I have known from the moment the shooting happened that I did not want these young men thrown to the wolves and that we have been given yet another opportunity to demonstrate a different way of treating our humanity.
Those young men and other young men like them did not end up at 20 years old saying that I am going to shoot 20 people today.
Do you know what it takes to be so disconnected in your heart that you can walk out into a gathering of hundreds of people who look just like you and begin firing?
They have been separated from us through so much trauma. Now where do we go?
We have, over the last 2 1/2 years, brought to town and invested in report and programs created by the best experts in the fields of public safety and criminal justice. We have programs that have been identified that are making great strides that we have not given full blown chance to succeed. We spend money on other programs that aren’t proven and communities don’t know how to access. Every young man at risk should know about available programs with proven success that can help him.

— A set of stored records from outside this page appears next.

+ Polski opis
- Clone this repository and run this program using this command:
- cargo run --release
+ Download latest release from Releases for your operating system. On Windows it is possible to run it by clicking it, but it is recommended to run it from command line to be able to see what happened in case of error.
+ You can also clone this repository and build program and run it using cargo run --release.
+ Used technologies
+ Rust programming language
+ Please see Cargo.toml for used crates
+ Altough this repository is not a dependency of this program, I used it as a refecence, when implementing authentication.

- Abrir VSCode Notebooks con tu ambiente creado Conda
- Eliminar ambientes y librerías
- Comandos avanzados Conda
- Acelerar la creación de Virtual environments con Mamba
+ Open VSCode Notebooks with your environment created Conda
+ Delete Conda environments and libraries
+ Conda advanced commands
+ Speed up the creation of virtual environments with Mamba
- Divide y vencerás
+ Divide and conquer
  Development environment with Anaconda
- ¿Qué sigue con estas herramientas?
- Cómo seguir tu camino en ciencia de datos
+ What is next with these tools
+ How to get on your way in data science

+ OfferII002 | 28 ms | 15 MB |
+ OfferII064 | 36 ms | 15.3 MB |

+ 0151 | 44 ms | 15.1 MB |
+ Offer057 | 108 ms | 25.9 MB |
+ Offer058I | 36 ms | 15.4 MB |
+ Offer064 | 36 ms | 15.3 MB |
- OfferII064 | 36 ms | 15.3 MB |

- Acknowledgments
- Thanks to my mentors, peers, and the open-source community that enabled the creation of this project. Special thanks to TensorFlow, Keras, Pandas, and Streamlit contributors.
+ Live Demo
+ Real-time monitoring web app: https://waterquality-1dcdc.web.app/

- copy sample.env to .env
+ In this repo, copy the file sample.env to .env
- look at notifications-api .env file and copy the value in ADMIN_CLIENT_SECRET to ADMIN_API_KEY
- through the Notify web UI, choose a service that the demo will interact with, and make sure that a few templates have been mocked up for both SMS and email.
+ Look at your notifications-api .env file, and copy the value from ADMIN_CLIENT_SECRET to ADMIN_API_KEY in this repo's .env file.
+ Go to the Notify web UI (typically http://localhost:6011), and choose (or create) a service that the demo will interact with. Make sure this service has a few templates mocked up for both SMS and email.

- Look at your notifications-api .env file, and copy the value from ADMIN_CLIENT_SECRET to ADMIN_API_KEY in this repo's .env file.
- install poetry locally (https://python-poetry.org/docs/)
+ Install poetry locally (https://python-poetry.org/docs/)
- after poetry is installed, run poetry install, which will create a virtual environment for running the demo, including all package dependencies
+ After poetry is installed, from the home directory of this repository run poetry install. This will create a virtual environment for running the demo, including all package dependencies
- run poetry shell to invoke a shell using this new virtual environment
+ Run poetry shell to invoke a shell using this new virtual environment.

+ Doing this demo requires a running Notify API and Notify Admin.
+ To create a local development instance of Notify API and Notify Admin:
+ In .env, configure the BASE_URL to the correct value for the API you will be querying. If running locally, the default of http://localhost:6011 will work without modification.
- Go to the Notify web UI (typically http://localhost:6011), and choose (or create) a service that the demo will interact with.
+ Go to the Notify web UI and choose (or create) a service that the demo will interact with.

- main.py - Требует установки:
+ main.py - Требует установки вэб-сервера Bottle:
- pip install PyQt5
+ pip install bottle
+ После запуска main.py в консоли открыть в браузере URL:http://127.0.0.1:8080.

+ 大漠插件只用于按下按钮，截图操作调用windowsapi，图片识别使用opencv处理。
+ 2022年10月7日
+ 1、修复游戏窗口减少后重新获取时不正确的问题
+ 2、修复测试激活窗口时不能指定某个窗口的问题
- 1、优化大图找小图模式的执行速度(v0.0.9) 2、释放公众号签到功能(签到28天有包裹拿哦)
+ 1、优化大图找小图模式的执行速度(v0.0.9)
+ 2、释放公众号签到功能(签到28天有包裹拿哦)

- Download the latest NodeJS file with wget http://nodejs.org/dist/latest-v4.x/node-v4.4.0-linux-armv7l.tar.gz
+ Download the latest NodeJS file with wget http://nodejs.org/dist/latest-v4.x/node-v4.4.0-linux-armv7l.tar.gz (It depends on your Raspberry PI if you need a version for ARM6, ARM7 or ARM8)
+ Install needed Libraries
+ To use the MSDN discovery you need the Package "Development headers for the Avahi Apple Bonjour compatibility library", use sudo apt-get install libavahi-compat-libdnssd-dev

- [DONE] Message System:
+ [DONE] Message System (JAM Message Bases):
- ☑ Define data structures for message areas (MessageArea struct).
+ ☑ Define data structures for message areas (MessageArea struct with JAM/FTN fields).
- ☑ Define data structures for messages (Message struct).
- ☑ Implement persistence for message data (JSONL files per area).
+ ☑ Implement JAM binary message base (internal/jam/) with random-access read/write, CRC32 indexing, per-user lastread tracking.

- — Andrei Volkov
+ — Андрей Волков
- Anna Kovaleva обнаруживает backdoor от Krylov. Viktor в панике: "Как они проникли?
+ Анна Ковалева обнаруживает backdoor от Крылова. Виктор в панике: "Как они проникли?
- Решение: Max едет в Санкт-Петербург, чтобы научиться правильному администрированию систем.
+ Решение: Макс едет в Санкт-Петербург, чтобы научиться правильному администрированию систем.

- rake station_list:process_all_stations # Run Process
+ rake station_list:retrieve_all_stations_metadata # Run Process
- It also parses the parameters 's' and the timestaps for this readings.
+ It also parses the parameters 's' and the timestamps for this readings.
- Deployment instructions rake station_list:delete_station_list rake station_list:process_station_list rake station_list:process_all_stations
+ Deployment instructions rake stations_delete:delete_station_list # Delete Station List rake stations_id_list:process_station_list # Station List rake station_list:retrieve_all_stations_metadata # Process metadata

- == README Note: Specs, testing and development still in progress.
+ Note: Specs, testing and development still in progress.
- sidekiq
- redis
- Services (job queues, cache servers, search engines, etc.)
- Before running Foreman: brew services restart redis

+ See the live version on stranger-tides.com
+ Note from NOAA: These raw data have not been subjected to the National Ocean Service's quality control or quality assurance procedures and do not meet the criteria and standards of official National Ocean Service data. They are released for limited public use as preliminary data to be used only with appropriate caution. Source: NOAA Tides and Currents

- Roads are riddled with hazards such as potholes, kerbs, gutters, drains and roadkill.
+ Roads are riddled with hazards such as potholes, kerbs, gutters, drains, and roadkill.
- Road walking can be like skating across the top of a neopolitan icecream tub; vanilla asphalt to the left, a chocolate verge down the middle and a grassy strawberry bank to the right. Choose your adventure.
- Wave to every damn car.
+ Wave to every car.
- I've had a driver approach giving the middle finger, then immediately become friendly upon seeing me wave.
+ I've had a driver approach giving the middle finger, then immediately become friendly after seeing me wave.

It is absolutely critical that the entire city know the criteria used for funding and measuring success in all criminal justice initiatives, such as NOLA for Life.
We need to know the 12 plus best practices for reforming our criminal justice system, already identified by criminial justice experts brought here over the last 2 1/2 years. And to hear that the administration has a reinvigorated commitment to integrate these changes into policies, because to continue to run the opposite way during a crisis is counter productive and makes no sense.
We need more answers and leadership from all involved.